Leadership Park City Class 32 returned Sunday from a five-day tour of the Colorado resort communities of Vail and Breckenridge.
One City Tour takeaway for class member Pam Ross was that resort towns – no matter where they are – are grappling with many of the same challenges as Park City.
“They kind of clustered around housing and workforce, climate resiliency, and a really profound emphasis on community well-being and creating that sense of place and identity,” Ross said on KPCW’s “Local News Hour" June 1. “I think there was really an emphasis on cultivating a vibe throughout the entire community, kind of place agnostic, so the geographic boundaries, whether it was a county entity, a city entity, a public health entity, a nonprofit entity, those divisions evaporated with really an emphasis on the quality of life for residents and visitors.”
Class member Scott Greenberg said he was particularly impressed by Breckenridge’s long-term land banking strategy.

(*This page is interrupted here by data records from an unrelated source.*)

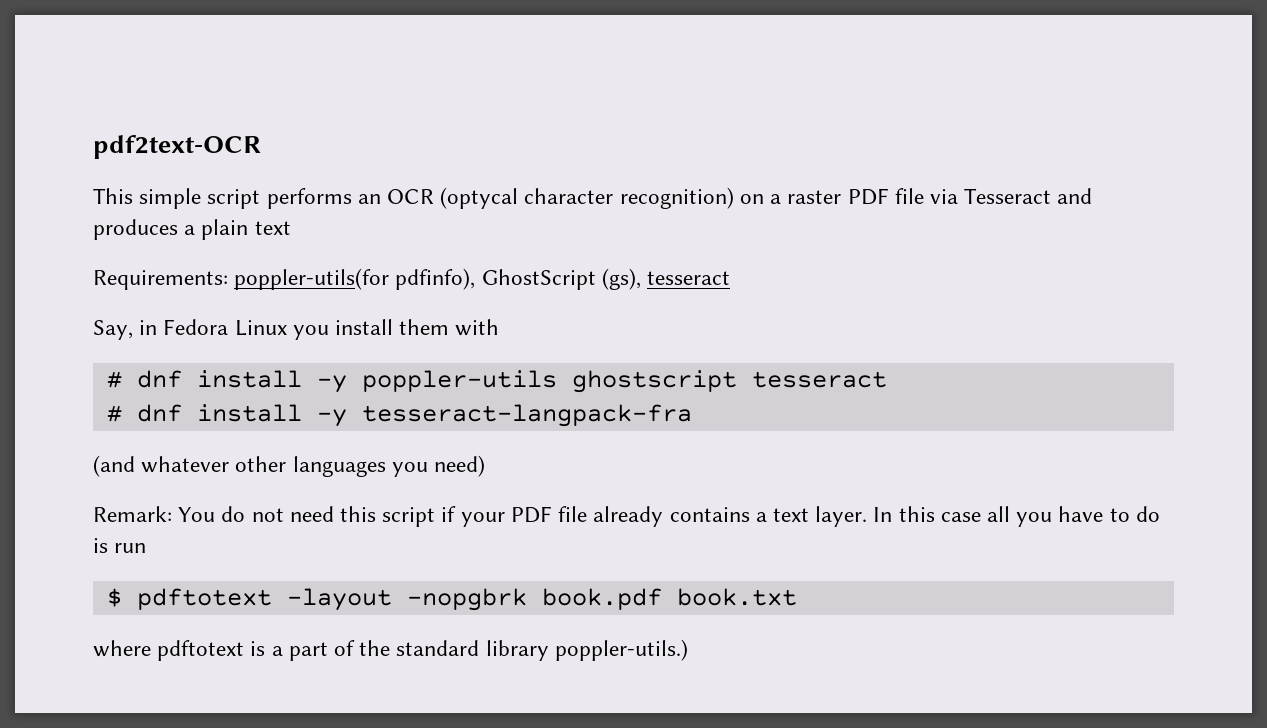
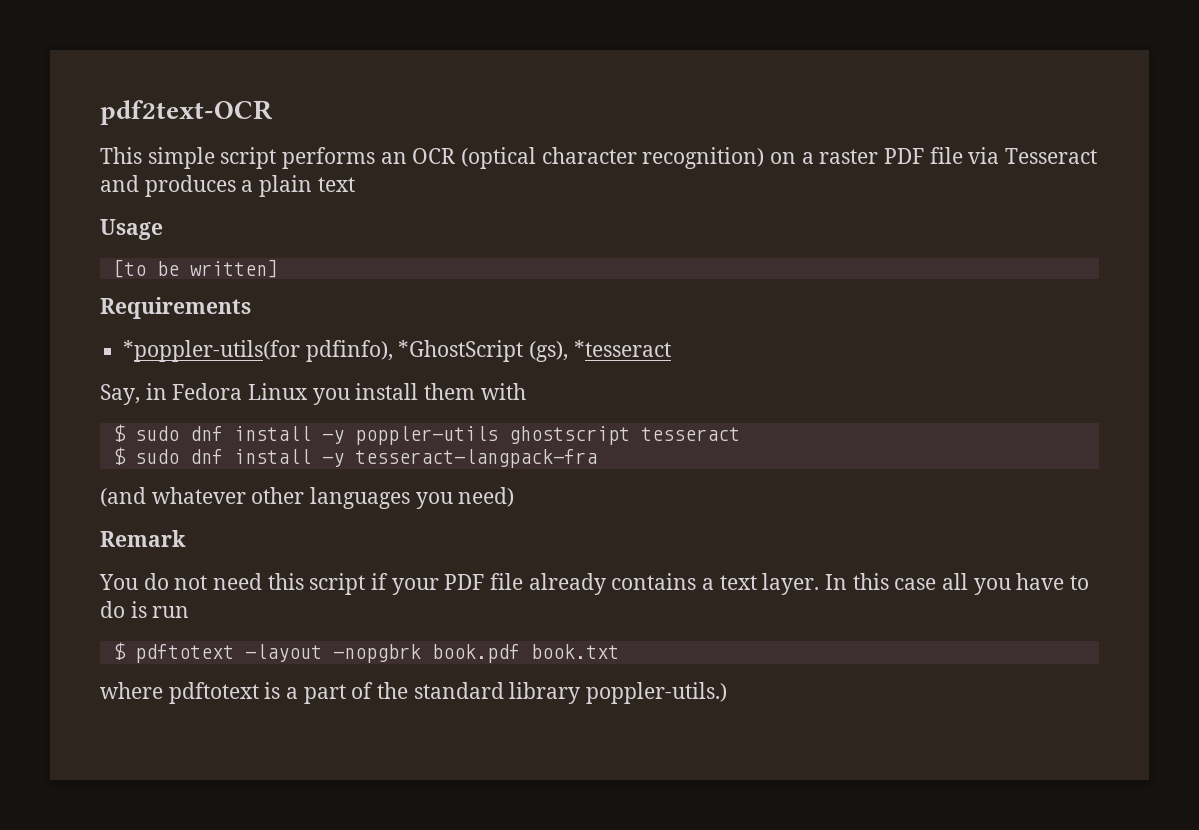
[440,187,519,209] (optycal -> [461,147,537,169] (optical
[93,268,731,290] Requirements: poppler-utils(for pdfinfo), GhostScript (gs), tesseract -> [100,219,163,240] [112,259,278,278] [100,297,251,319] [123,340,671,362] Usage // [to be written] // Requirements // *poppler-utils(for pdfinfo), *GhostScript (gs), *tesseract
[106,371,122,388] # -> [112,424,179,442] $ sudo
[106,405,122,422] # -> [112,447,179,465] $ sudo
[93,506,172,522] Remark: -> [100,530,186,547] Remark //

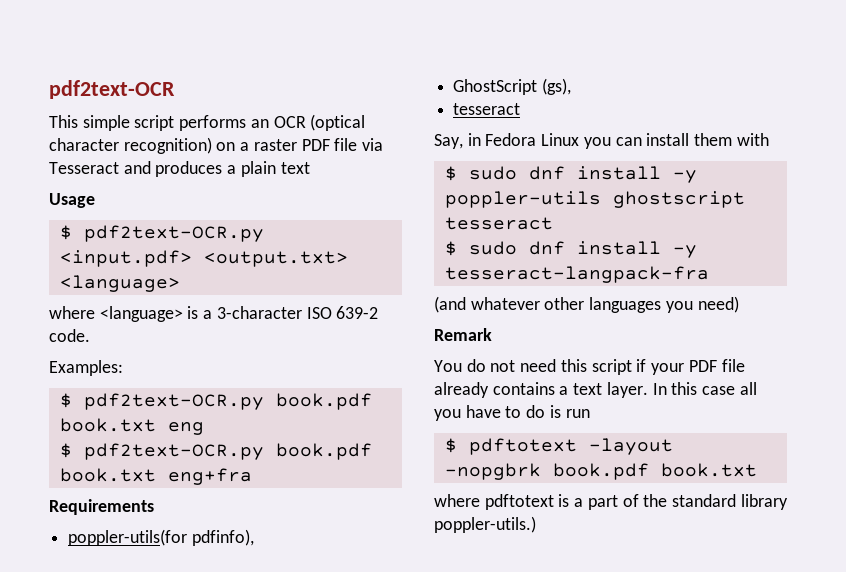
[112,259,278,278] [to be written] -> [59,225,264,242] [59,250,348,267] [59,275,180,292] [49,306,379,322] [49,329,90,342] [49,360,123,376] [59,393,372,410] [59,418,204,435] [59,443,372,460] [59,468,252,485] $ pdf2text-OCR.py <input.pdf> <output.txt> <language> // where <language> is a 3-character ISO 639-2 code. // Examples: // $ pdf2text-OCR.py book.pdf book.txt eng // $ pdf2text-OCR.py book.pdf book.txt eng+fra
[123,340,301,362] *poppler-utils(for -> [68,529,188,546] poppler-utils(for
[398,340,524,362] *GhostScript -> [453,79,538,95] // GhostScript
[573,340,671,357] *tesseract -> [453,103,521,115] // tesseract
(350, 396) none -> [615,137,642,146] can

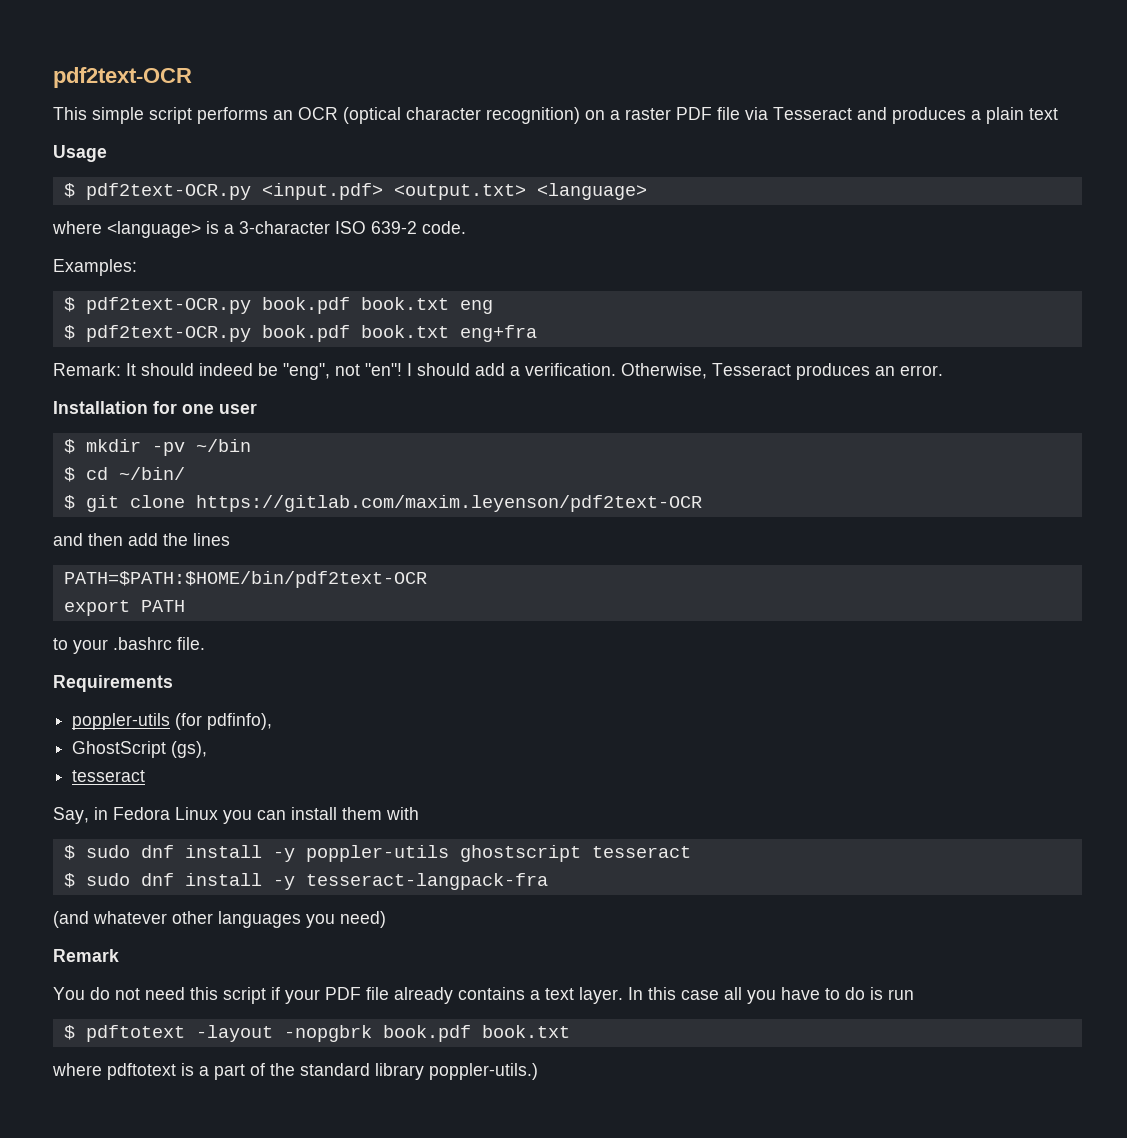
(252, 476) none -> [53,363,943,380] [53,401,257,414] [63,439,251,456] [63,467,185,482] [63,495,702,512] [53,533,230,546] [63,571,427,588] [63,600,185,616] [53,637,205,654] // Remark: It should indeed be "eng", not "en"! I should add a verification. Otherwise, Tesseract produces an error. // Installation for one user // $ mkdir -pv ~/bin // $ cd ~/bin/ // $ git clone https://gitlab.com/maxim.leyenson/pdf2text-OCR // and then add the lines // PATH=$PATH:$HOME/bin/pdf2text-OCR // export PATH // to your .bashrc file.
[68,529,188,546] poppler-utils(for -> [72,713,203,730] poppler-utils (for

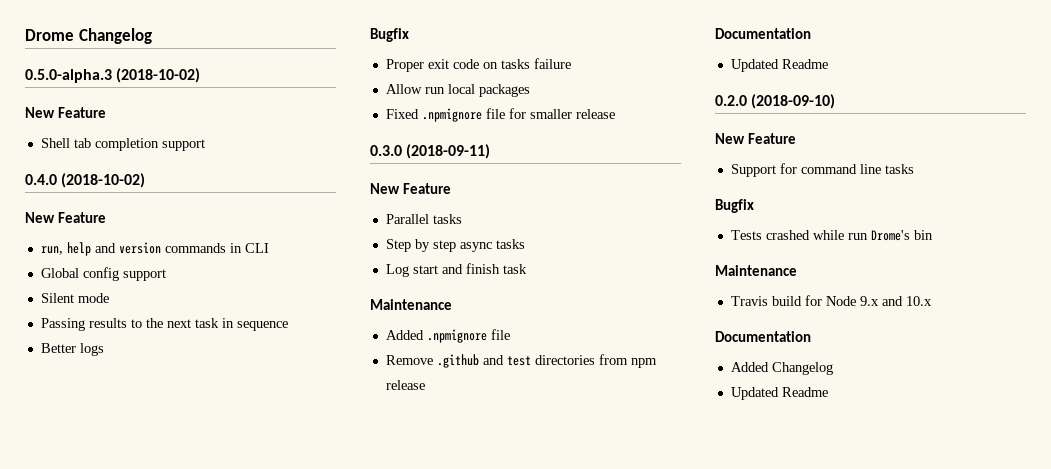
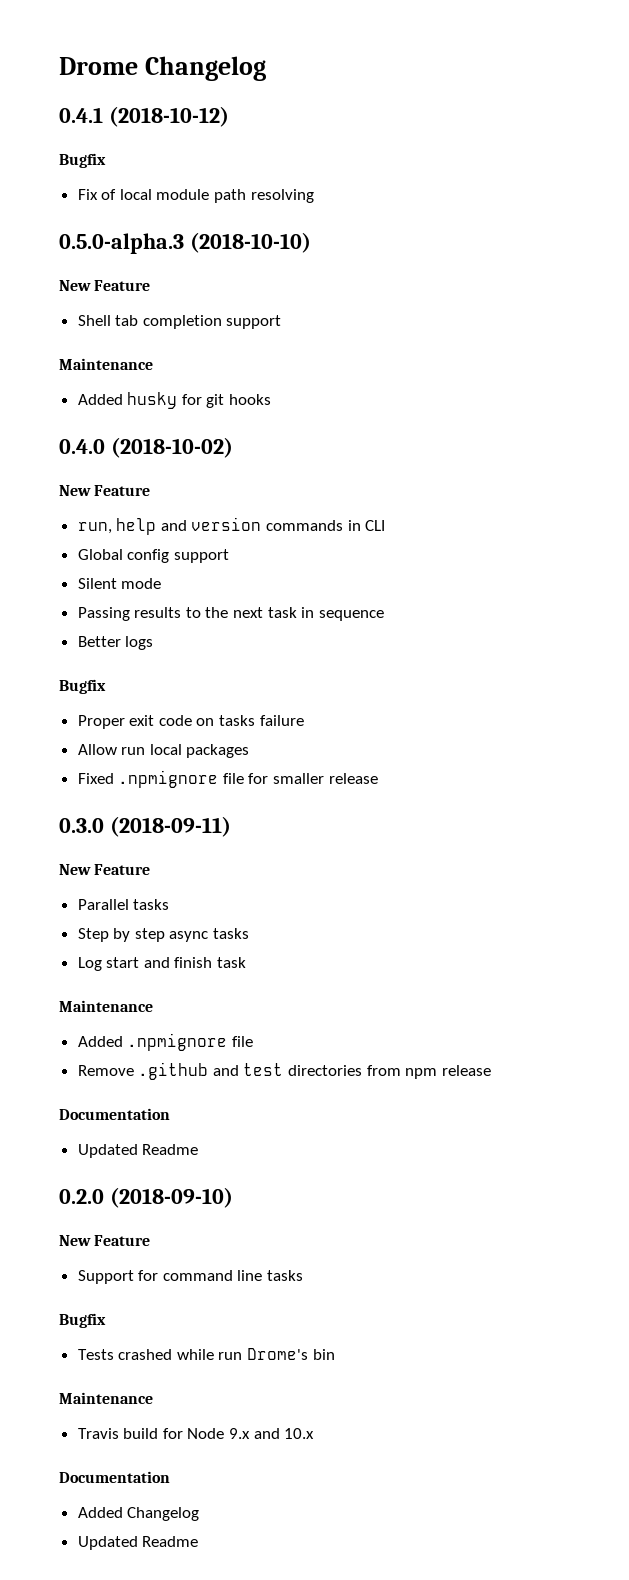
(152, 36) none -> [59,106,229,127] [59,153,106,168] [77,189,314,203] // 0.4.1 (2018-10-12) // Bugfix // Fix of local module path resolving
[116,68,201,83] (2018-10-02) -> [189,232,311,253] (2018-10-10)
(205, 145) none -> [59,358,153,370] [77,392,272,409] // Maintenance // Added husky for git hooks

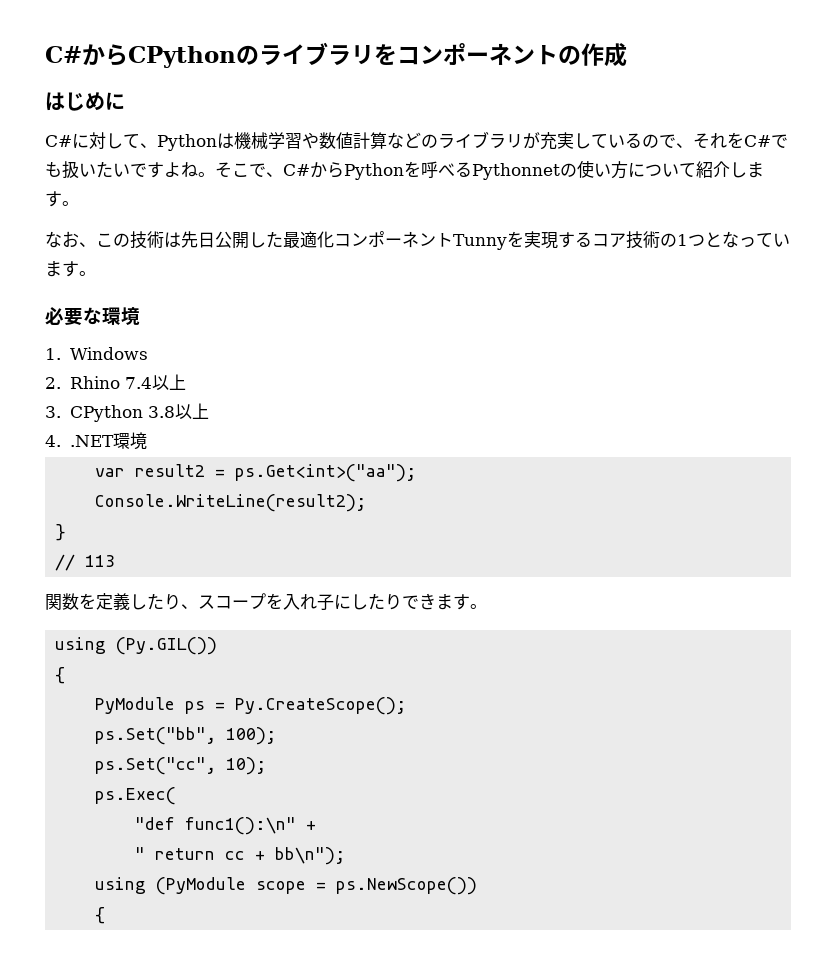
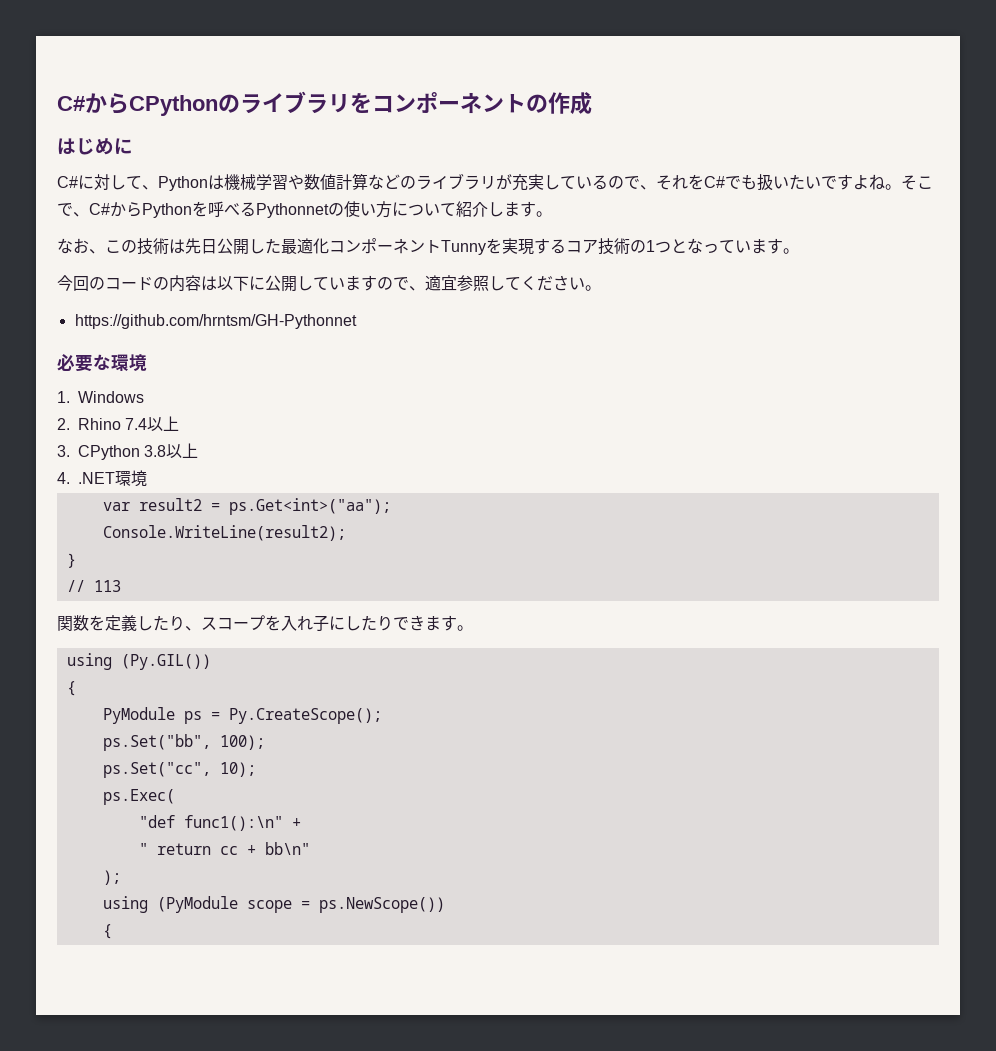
(96, 273) none -> [57,275,601,292] [74,314,357,329] // 今回のコードの内容は以下に公開していますので、適宜参照してください。 // https://github.com/hrntsm/GH-Pythonnet
[275,847,346,865] bb\n"); -> [264,842,310,855] [102,870,121,885] bb\n" // );

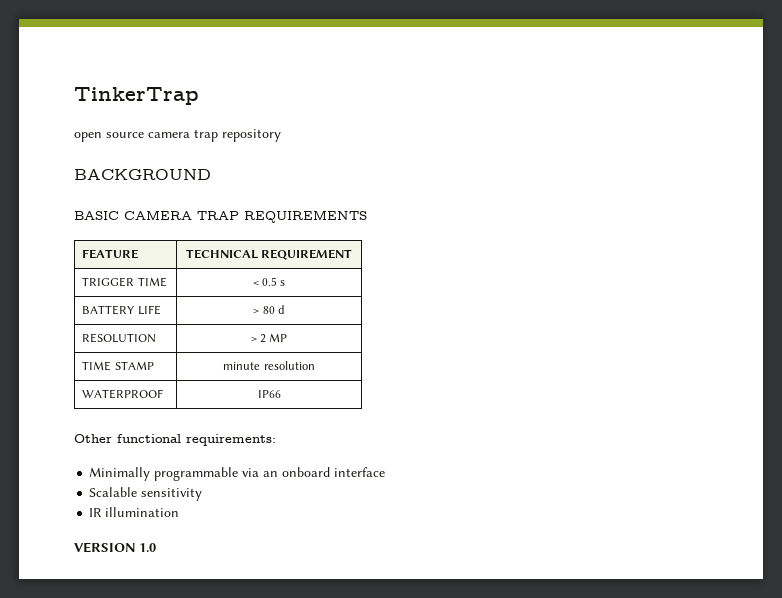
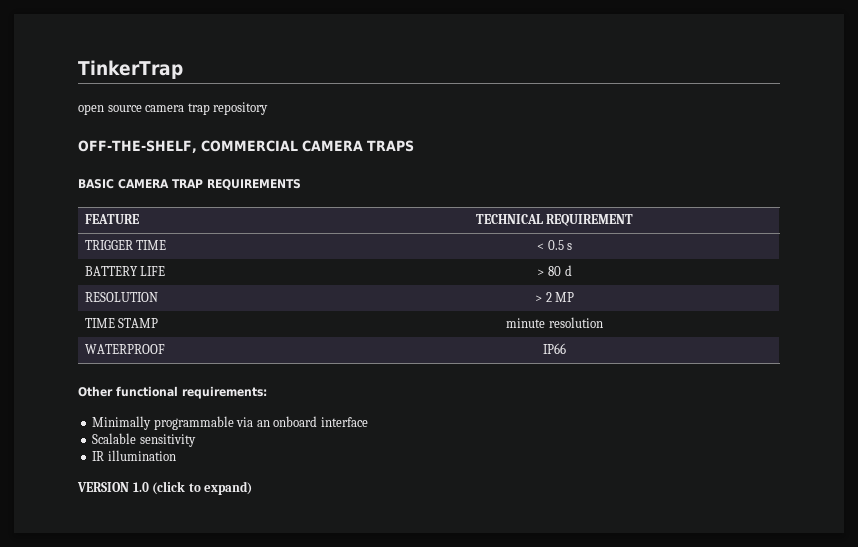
[74,169,211,180] BACKGROUND -> [78,140,414,153] OFF-THE-SHELF, COMMERCIAL CAMERA TRAPS
(156, 547) none -> [152,481,253,495] (click to expand)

“For the last 10 to 15 years, they've been acquiring land for future use,” he said. “They are building communities for their workforce housing, and in those communities, they're putting amazing resources, like these bike share facilities, amazing bike trails, and bus stops all throughout their community. So, they're really focused on their workforce housing there.”
Park City High School student Alec Lebwohl was impressed by Vail’s geothermal district energy project, which is expected to become the largest snowmelt system of its kind in the world.
“They essentially are collecting the snow as it melts and then using that energy to either use ambient heating or cooling for all the buildings, and it's something that we have started to look at here as an option, because it's just a great source of renewable energy,” Lebwohl said. “It was really interesting to see that they are already on the way to doing that large project, and that they've already thought about how it's going to work in all their different buildings.”
Leadership Park City has organized City Tours to resort communities since the program’s inception in 1995. Applications for Class 33 will open July 5.